LEIPZIG--Leipzig likes to think of itself as the city of music and with Johann Sebastian Bach having been one of its citizens for the last decades of his life, the annual June Bach Festival (Bachfest) becomes a natural high point of celebration.

This year it also became a high point of celebration for Tafelmusik, when the Toronto period-instrument orchestra was honoured by an invitation to be ensemble-in-residence, performing in the June 13 opening concert in St. Thomas Church (Thomaskirche) as well as two more in the other principal church of Bach´s day, the St. Nicholas (Nikolaikirche).

Since 2014 marks the 300th anniversary of the birth of Bach´s second eldest son, Tafelmusik, like many other performers in the ten-day, 100-plus event program, has embraced music by Carl Phillip Emanuel, including, in the opening concert, a Magnificat new to the players and so full of harmonic variety and melodic invention that it easily stood comparison with his father´s great D Major Magnificat, daringly programmed in the same concert.

 

In addition to a quartet of fine soloists the performance featured the church´s resident, almost legendary Thomanerchor (St. Thomas Church Choir), the education of whose boys represented one of Bach´s sometimes frustrating duties as cantor.

Illness prevented his latest successor, Georg Christoph Biller, from conducting the concert. In his place a deputy, Gotthold Schwarz, presided high above the capacity audience in the rear organ loft.

As musical venues, both St. Thomas and St. Nicholas, in common with many other churches, serve choirs better than orchestras with their highly resonant acoustics, but Tafelmusik coped well in its St. Nicholas concert with the accomplished violin soloist Midori Seiler, sister of Toronto-based violinist Mayumi Seiler.

In common with many touring orchestras Tafelmusik played host to extra players, a mixed blessing in the case of a pair of European-based French horns, whose accuracy in a Bach sinfonia turned out to be occasional. Otherwise, the orchestra performed in top form, with principal oboist John Abberger particularly outstanding, partnering violinist-music director Jeanne Lamon in the reconstituted Bach Concerto BWV 1060R.

The Bach Festival constitutes Lamon´s final assignment as music director, appropriately climaxing a 33-year career with the ensemble. If anyone can be said to have been the architect of its musical success, she is surely the one. It will be difficult imagining who can fill her well-worn shoes.

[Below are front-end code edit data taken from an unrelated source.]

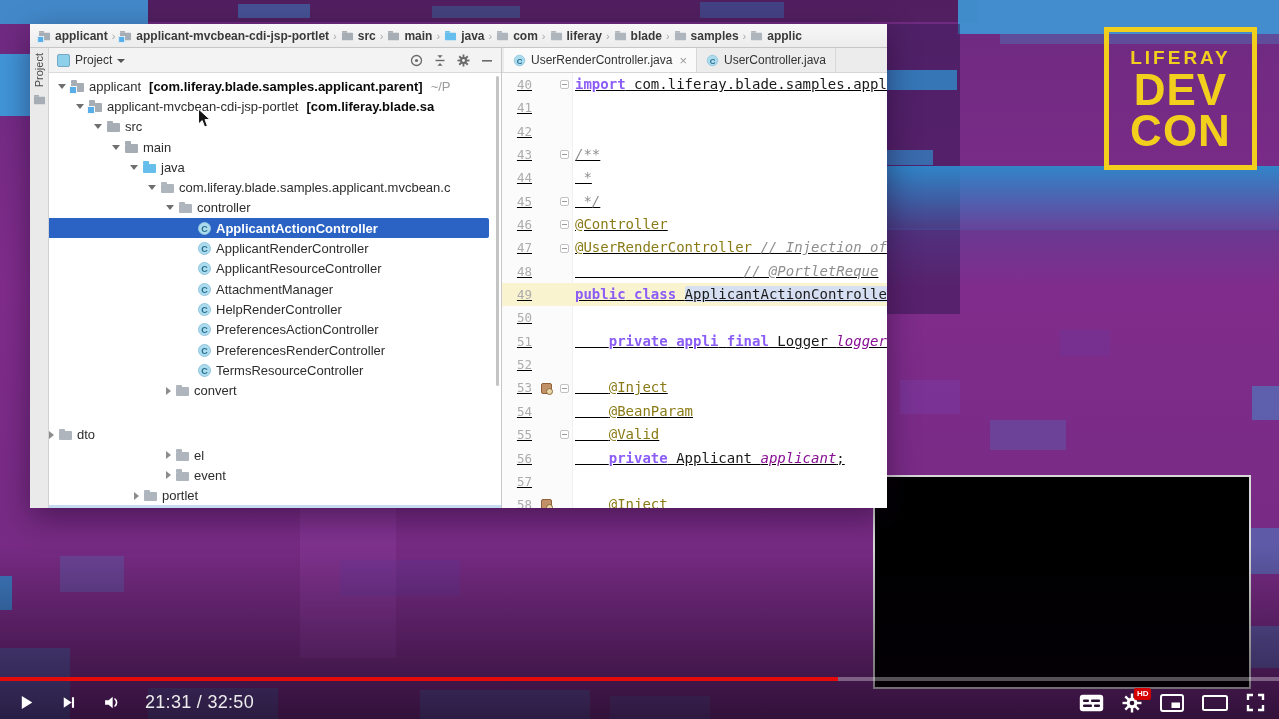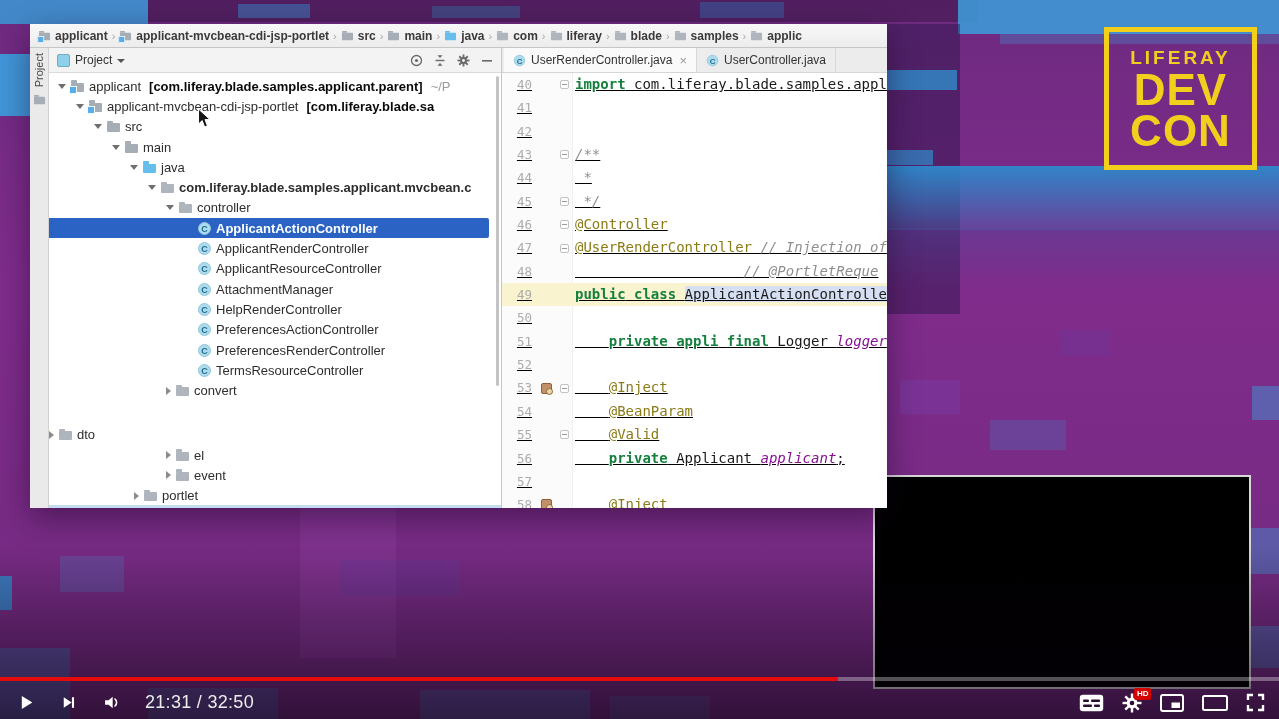--- a/index.html
+++ b/index.html
@@ -67,7 +67,7 @@
   .cl.caret{background:#FAF3D0;}
   .cl.caret .gnum,.cl.caret .gico,.cl.caret .gfold{background:transparent;border-right-color:transparent;}
   .ctext{white-space:pre;flex:1;overflow:hidden;padding-left:2px;}
-  .tk-kw{color:#15803d;font-weight:700;}
+  .tk-kw{color:#8b5cf6;font-weight:700;}
   .tk-ann{color:#8A7B17;}
   .tk-com{color:#8F8F8F;font-style:italic;}
   .tk-fld{color:#871094;font-style:italic;}

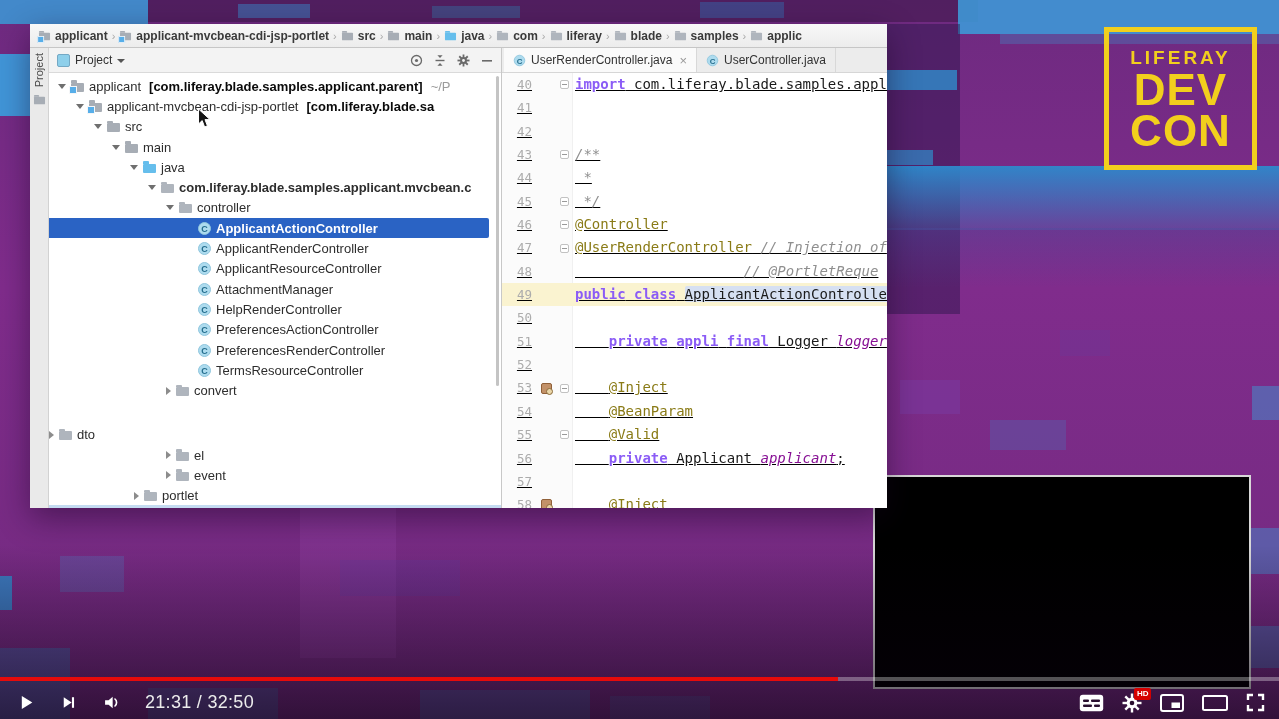--- a/index.html
+++ b/index.html
@@ -258,7 +258,7 @@
               <span class="folder-ic src-root"></span>
               <span>java</span>
             </div>
-            <div class="trow" style="padding-left: 99px; font-weight: bold;">
+            <div class="trow" style="padding-left: 99px;">
               <span class="arr-exp"></span>
               <span class="folder-ic pkg"></span>
               <span>com.liferay.blade.samples.applicant.mvcbean.c</span>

Meanwhile, one final Lamon-led concert remains, Saturday´s festival presentation in the Nikolaikirche of Handel´s seldom-heard Brockes-Passion, a performance scheduled to have been conducted by the celebrated Christopher Hogwood, whose recent illness has led to his replacement by Paul Goodwin, artistic director of California´s Carmel Bach Festival.

But whether Hogwood or Goodwin conducts, the players of Tafelmusik will be looking as usual to the occupant of the concertmaster´s chair for special guidance. She is bound to be missed.